Using the material below, print a verbatim copy of every line from the one containing "font-weight: normal ->" through the one containing "text: Edge ->", inclusive, and omit the pictures.

## TASK INPUT
**********
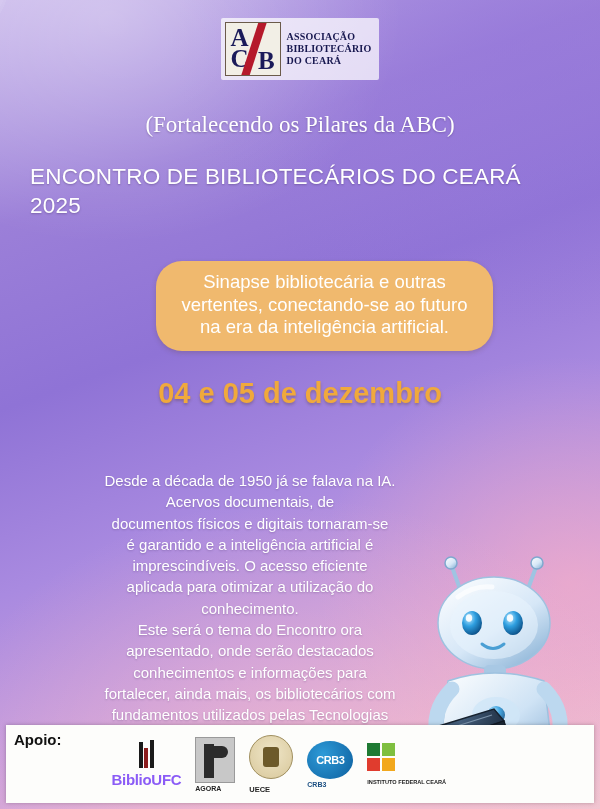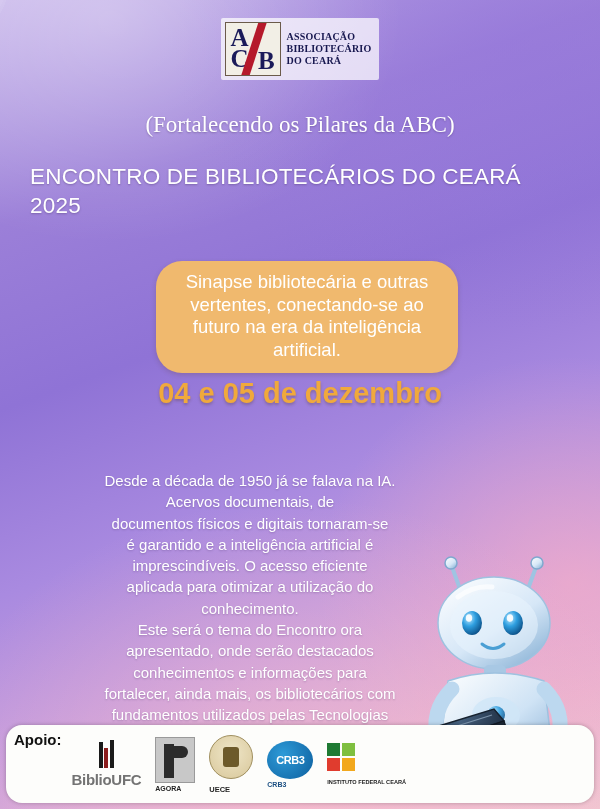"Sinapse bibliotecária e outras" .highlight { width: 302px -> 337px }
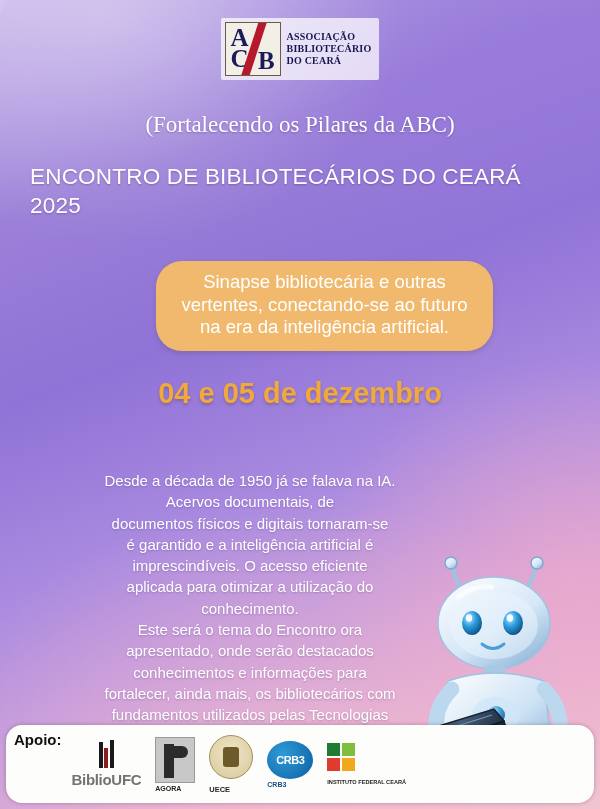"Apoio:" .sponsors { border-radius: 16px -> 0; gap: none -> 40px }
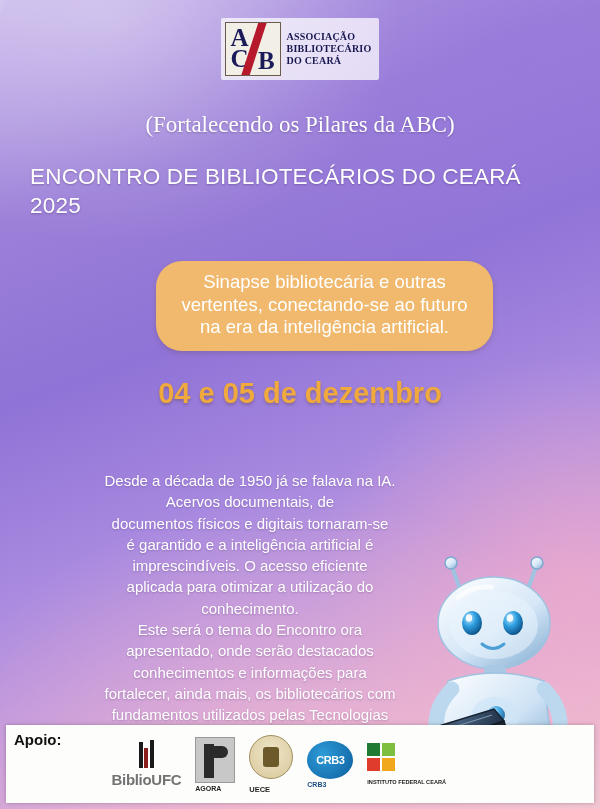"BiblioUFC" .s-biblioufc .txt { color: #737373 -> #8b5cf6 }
**********
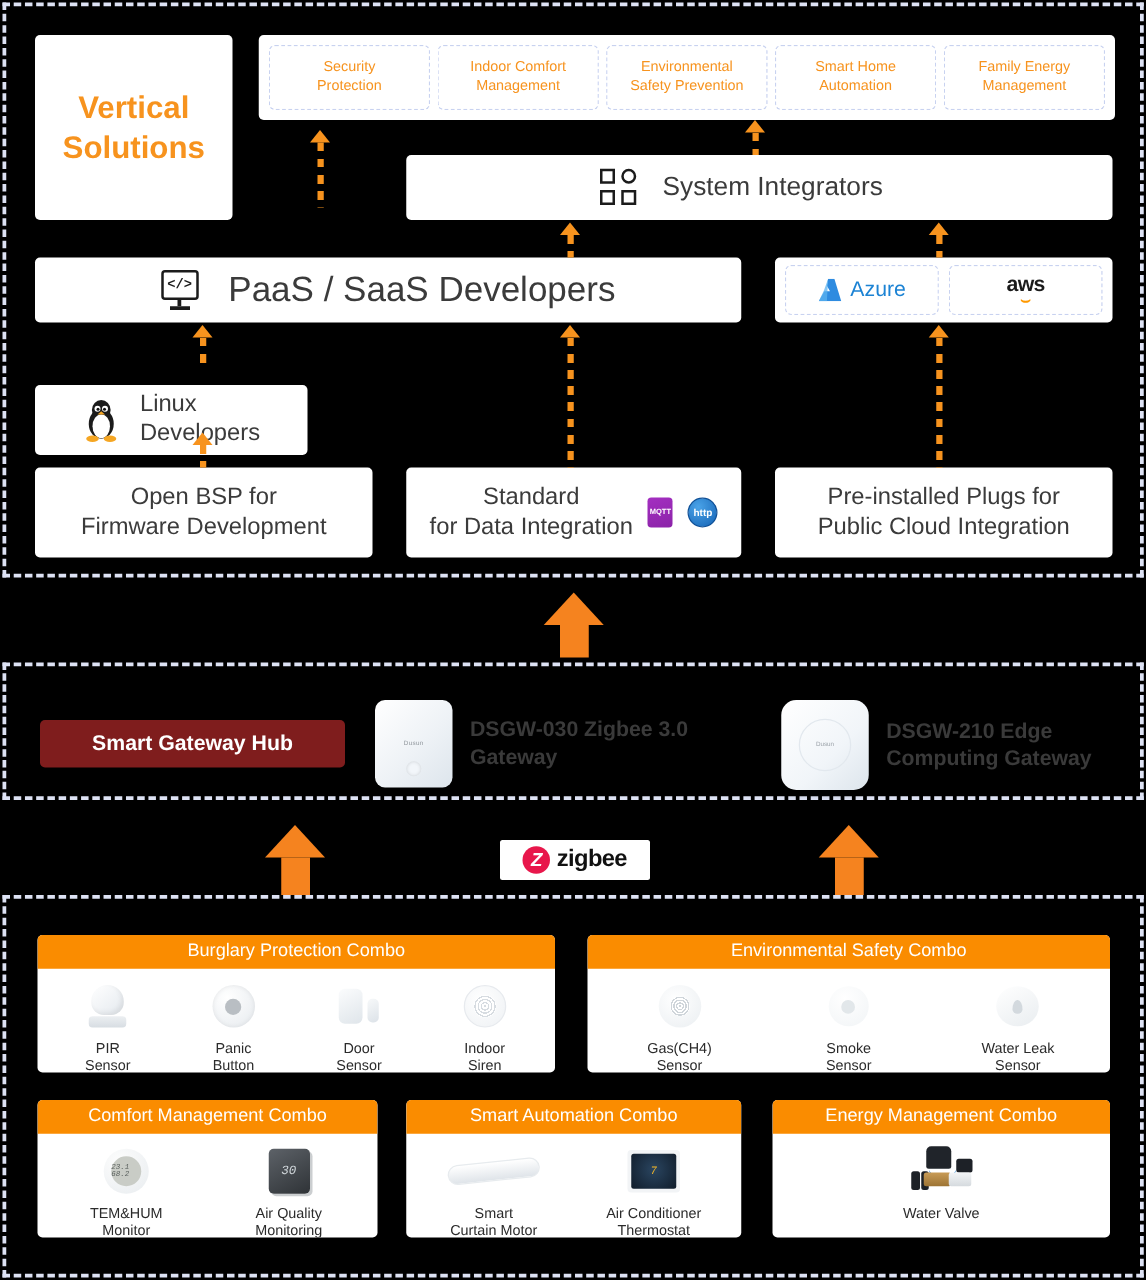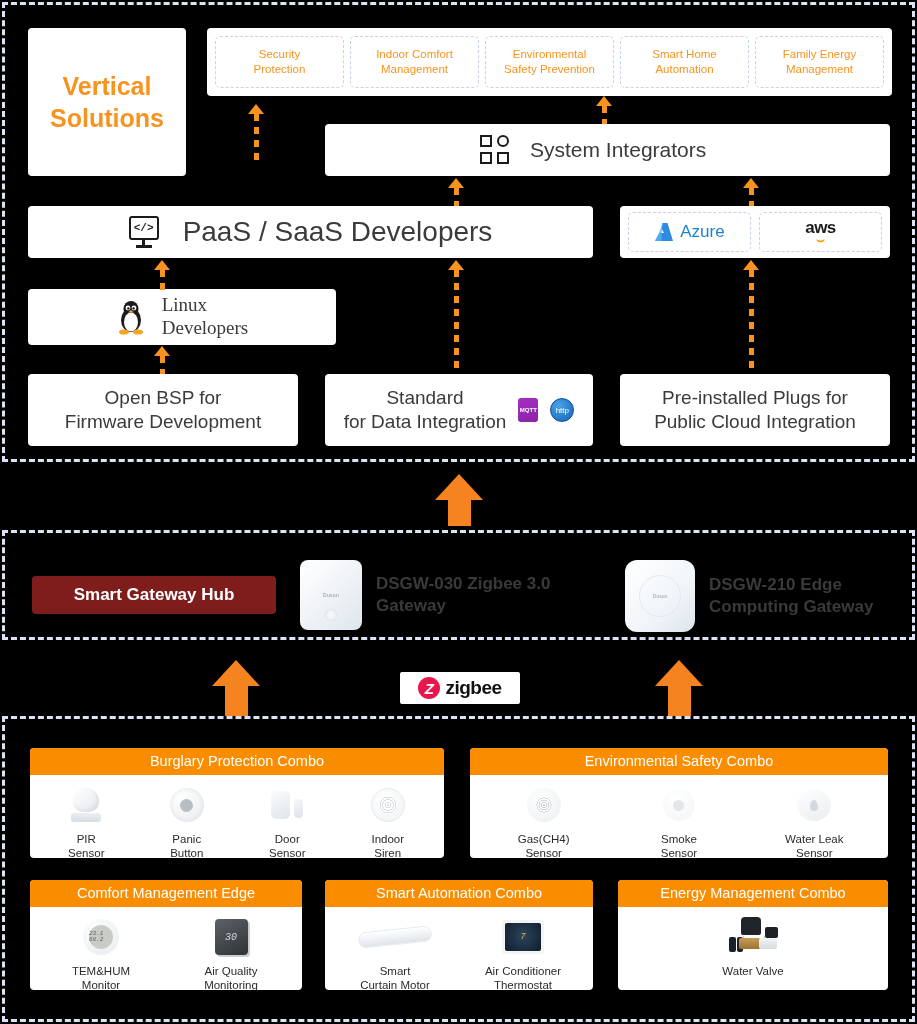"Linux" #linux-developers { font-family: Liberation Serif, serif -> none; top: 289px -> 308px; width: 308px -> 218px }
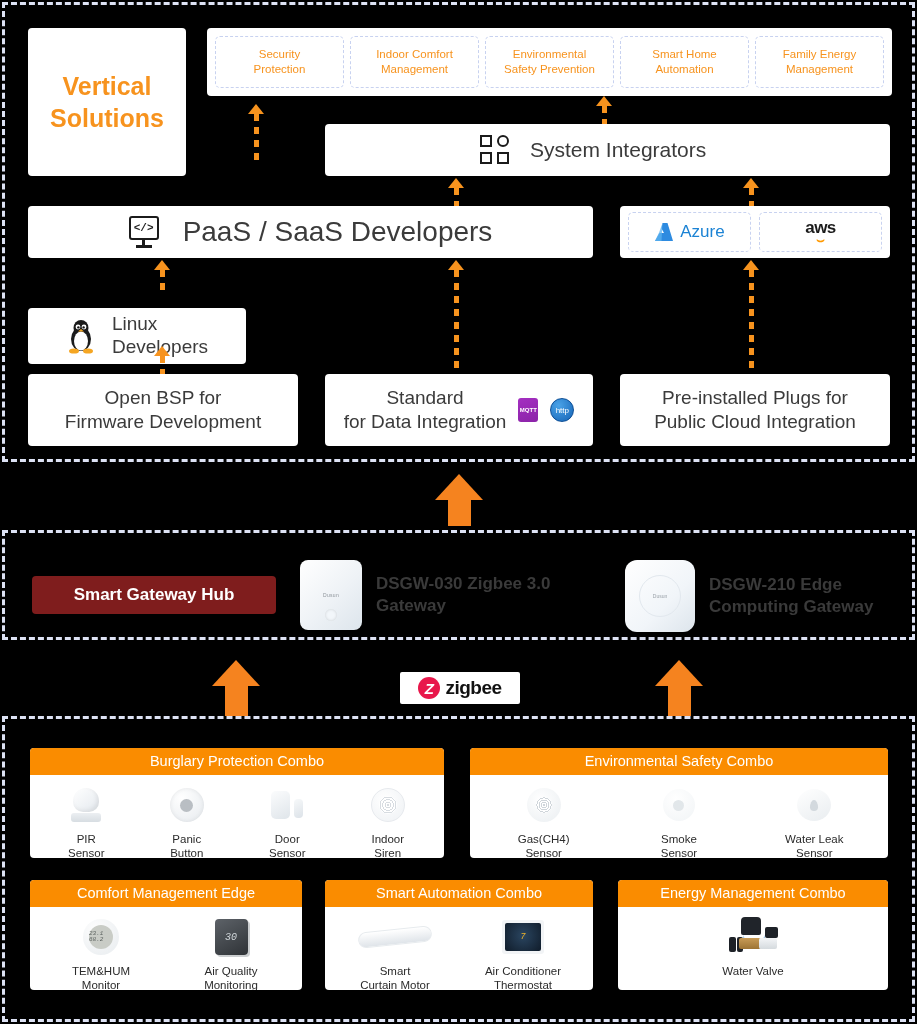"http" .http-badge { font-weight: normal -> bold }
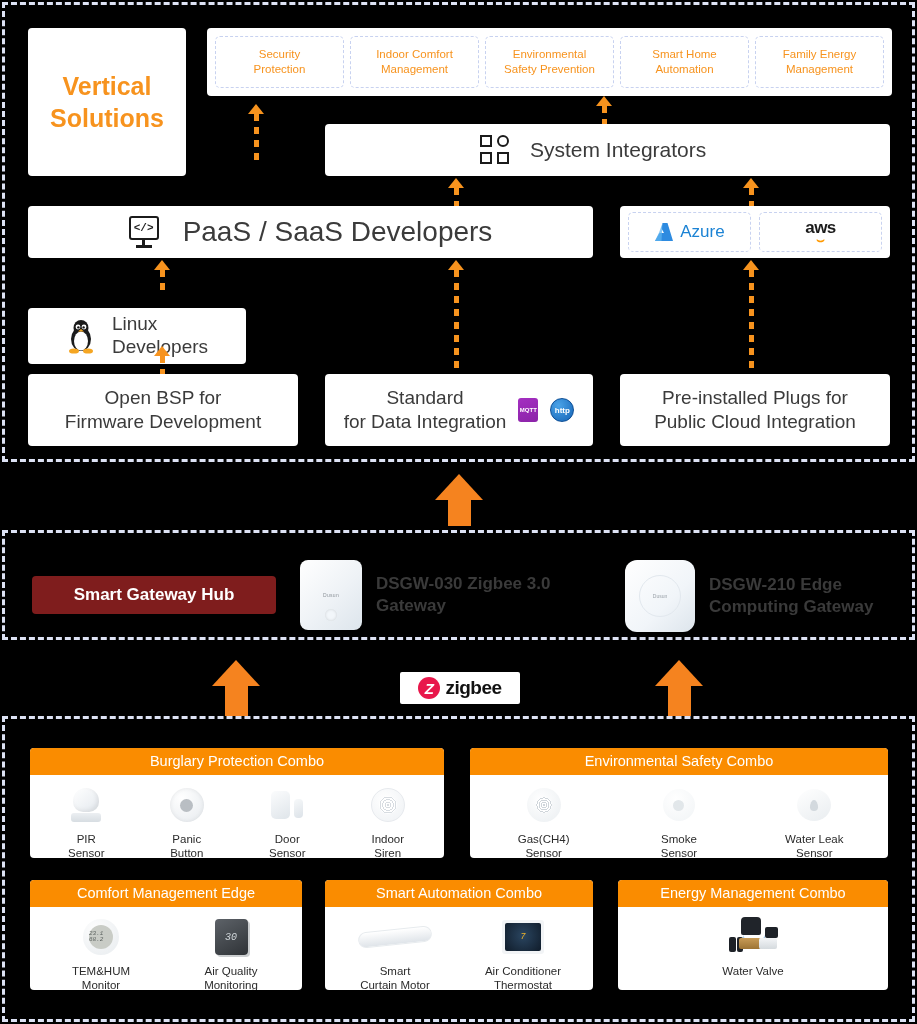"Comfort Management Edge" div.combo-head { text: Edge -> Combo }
**********
## SOLUTION TO THE EXERCISE
"http" .http-badge { font-weight: normal -> bold }
"Comfort Management Edge" div.combo-head { text: Edge -> Combo }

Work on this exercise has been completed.